Not willing to fly on US Airways again after the incident, A.M. tried to book tickets on another airline so that she and her sons could celebrate her hospitalized grandmother’s 95th birthday. But by this point, fares had gone up several times what she’d originally paid for her tickets, so it was a wash.
We reached out to US Airways for its side of the story. The following is a statement from an airline rep to Consumerist:
“Our responsibility and commitment to all of our passengers, including our youngest travelers, is to ensure a safe and comfortable environment while onboard our aircraft. [A.M.] was asked to change seats from the bulkhead to seats in the row immediately behind her for the safety of her children. The seatbelts on the bulkhead seats onboard our A321 aircraft are equipped with airbags, therefore they are unsafe for car seats. During her seat change, the aircraft door was closed and the jet bridge was moved off the aircraft. Once in their new seats, [she] was unable to calm her children, one of whom was screaming and the other that began crying in response to the first. After receiving complaints from several passengers, the flight attendants consulted with the pilot and the decision was made to have the jet bridge reconnected to the aircraft and airport customer service supervisors board in an attempt to assist [her]. After repeated failed attempts by [A.M.] to calm her children, it was decided to ask her to deplane the aircraft as the children were, at this point, loud enough that the safety demo could not be heard by those around her on the aircraft. The flight departed 35 minutes late as a result of this issue. Once off the aircraft, [she] was offered a later flight to her destination, which she declined and decided to forgo her travels. We have since refunded her money for the ticket.”

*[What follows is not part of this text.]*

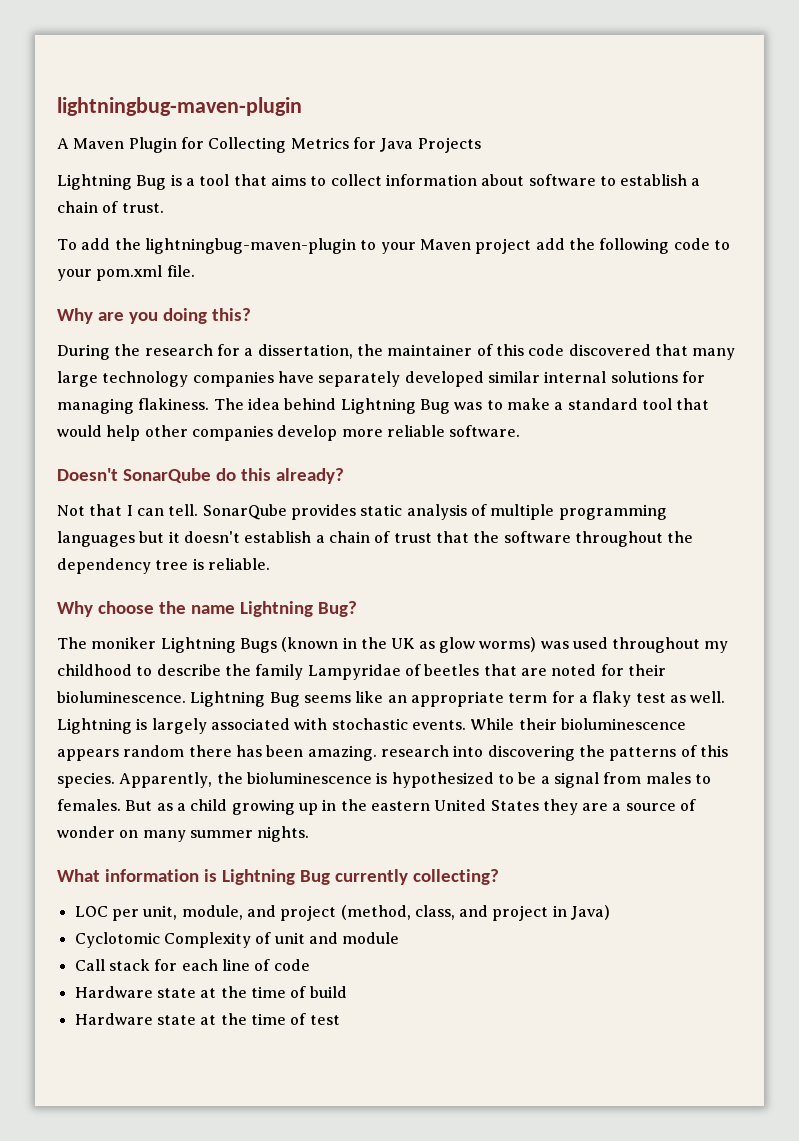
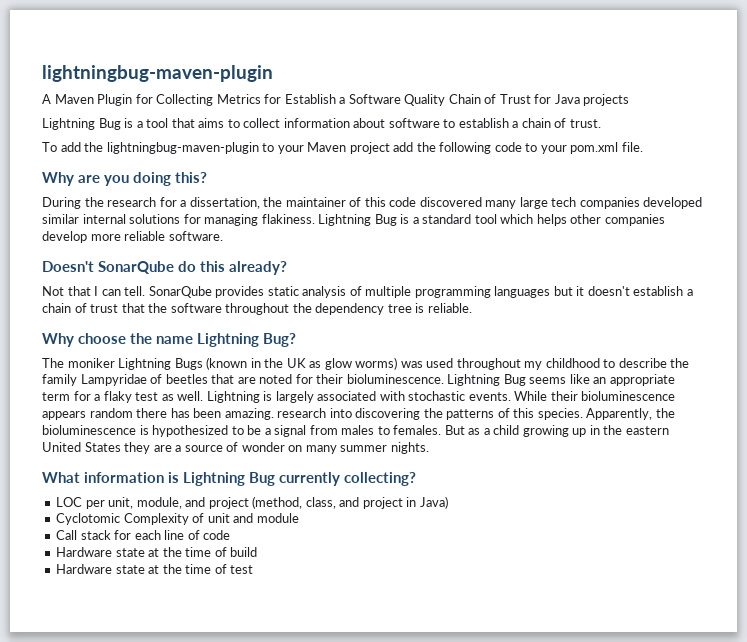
[380,137,481,153] Java Projects -> [284,94,630,106] Establish a Software Quality Chain of Trust for Java projects
[654,344,688,356] that -> (482, 202) none
[102,371,401,387] technology companies have separately -> [551,197,640,209] tech companies
[213,398,710,414] [57,425,141,441] The idea behind Lightning Bug was to make a standard tool that would help -> [318,214,567,226] Lightning Bug is a standard tool which helps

The rep tells Consumerist that, as a father of an infant himself, he sympathizes with A.M.’s predicament. “That said, our inflight crew and airport customer service employees delayed the flight and gave [A.M.] time to resolve the situation but, at the end of the day, they had the responsibility to ensure a safe, on time and comfortable travel experience for the other 170+ passengers onboard the aircraft.”
A.M. maintains that no one from the airline attempted to assist her at any point in the process.
“Very shortly after the seat move disruption, a flight attendant approached me and said that she was looking into having me removed from the flight,” A.M. tells Consumerist in response to the airline statement. “She never asked my son to quiet down, she just scolded me. When the decision was made to have us removed, both children stopped crying immediately. When the toddler realized how serious the flight attendants were about him being quiet, he stopped crying. When I said, ‘He is fine. He has stopped crying,’ I was told it was ‘too late.'”
She also says it was not made clear to her by US Airways that she had the option of traveling the next morning.
The bigger question is this: US Airways states that the plane was being held up because these kids wouldn’t stop crying. What threat or concern do a couple of crying kids pose to the plane?
Sure, we all hate being disturbed by upset, screaming kids, but anyone who has flown more than a few times has had to deal with listening to kids throw tantrums, and we’ve all survived. We’ll complain about it to whomever picks us up at the airport, but it will quickly just become a minor memory of a short-term annoyance.
A couple of screaming youngsters are not going to storm the cockpit or get into drunken hijinks in the lavatory. They aren’t going to grope sleeping passengers or make threats to hijack the aircraft. They’re going to holler for a little bit — then they’re probably going to be quiet.